**DATA:**
::::::

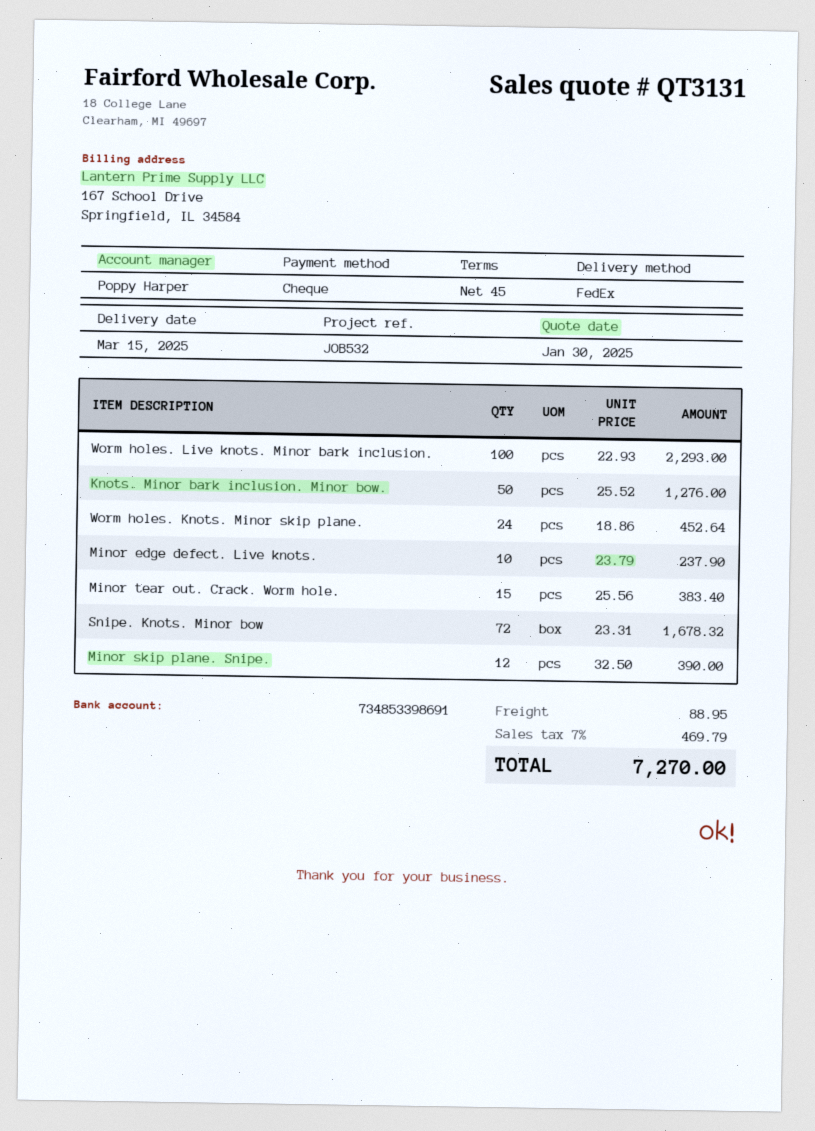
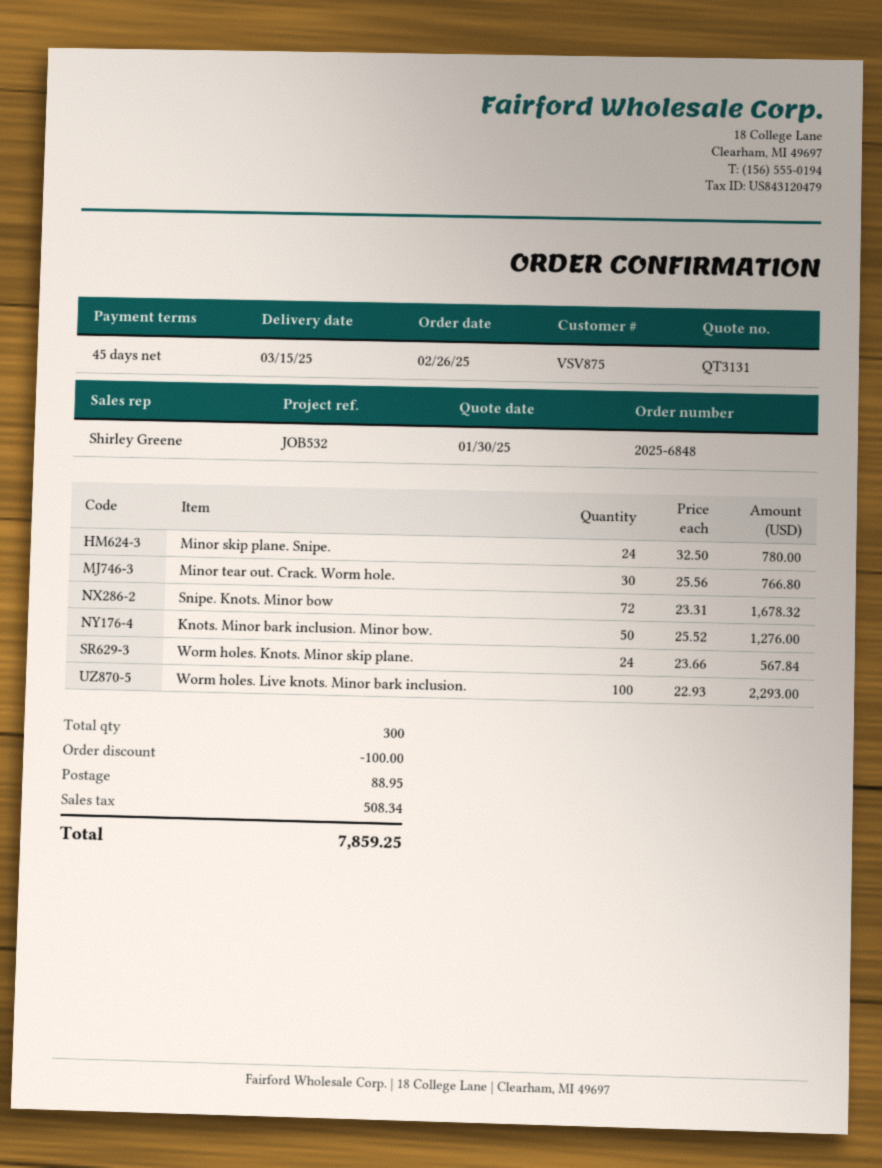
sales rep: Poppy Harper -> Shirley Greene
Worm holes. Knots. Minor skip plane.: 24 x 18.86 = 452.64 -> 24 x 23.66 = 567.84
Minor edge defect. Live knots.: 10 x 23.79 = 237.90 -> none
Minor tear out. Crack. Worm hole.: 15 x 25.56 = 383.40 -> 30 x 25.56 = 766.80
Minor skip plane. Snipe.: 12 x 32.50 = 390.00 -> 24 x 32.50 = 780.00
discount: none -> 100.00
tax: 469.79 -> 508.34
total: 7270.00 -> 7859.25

::::::

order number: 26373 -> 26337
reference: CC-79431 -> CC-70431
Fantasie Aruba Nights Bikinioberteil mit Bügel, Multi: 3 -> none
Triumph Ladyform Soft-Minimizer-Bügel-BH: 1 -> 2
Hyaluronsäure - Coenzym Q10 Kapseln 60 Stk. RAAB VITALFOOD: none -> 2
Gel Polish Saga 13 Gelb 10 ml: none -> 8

::::::

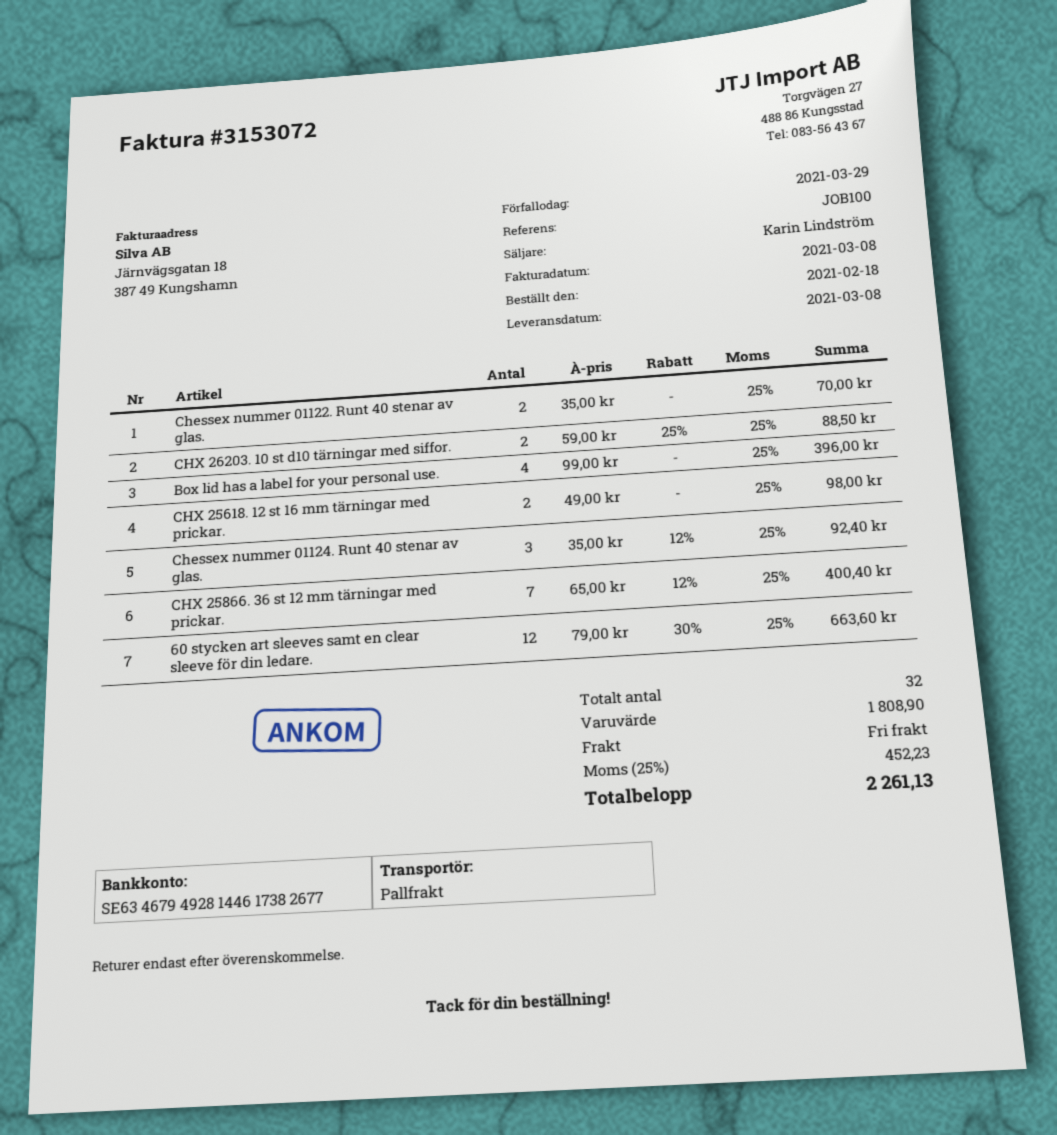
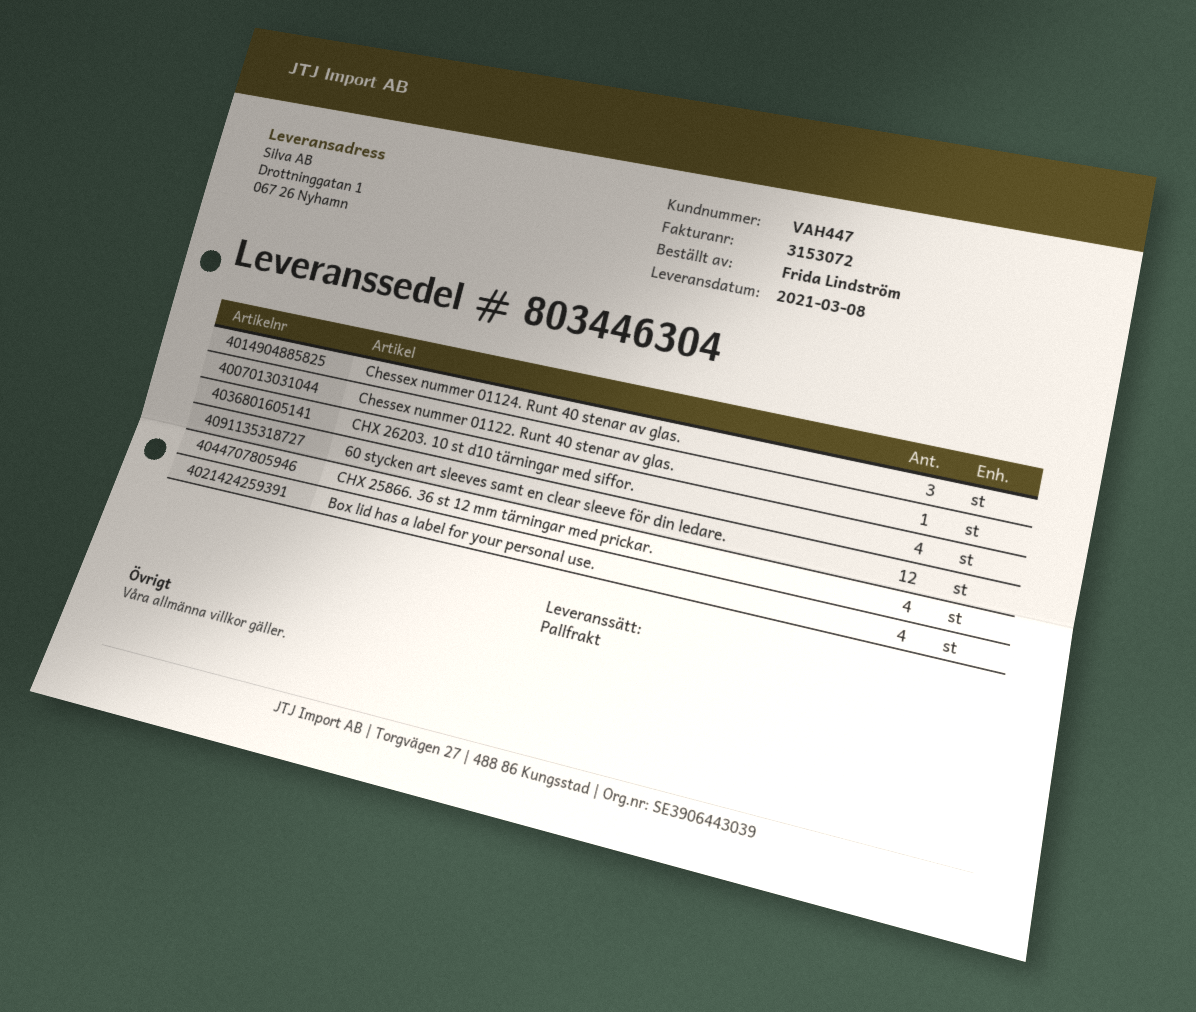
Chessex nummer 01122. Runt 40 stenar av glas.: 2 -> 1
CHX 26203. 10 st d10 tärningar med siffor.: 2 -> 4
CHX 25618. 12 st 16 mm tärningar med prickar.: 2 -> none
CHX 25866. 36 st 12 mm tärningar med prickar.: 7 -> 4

::::::

**WORK TASK:**
Check each line of the listing above. Copy the ones with the word "plane".

**SOLUTION BELOW:**
Worm holes. Knots. Minor skip plane.: 24 x 18.86 = 452.64 -> 24 x 23.66 = 567.84
Minor skip plane. Snipe.: 12 x 32.50 = 390.00 -> 24 x 32.50 = 780.00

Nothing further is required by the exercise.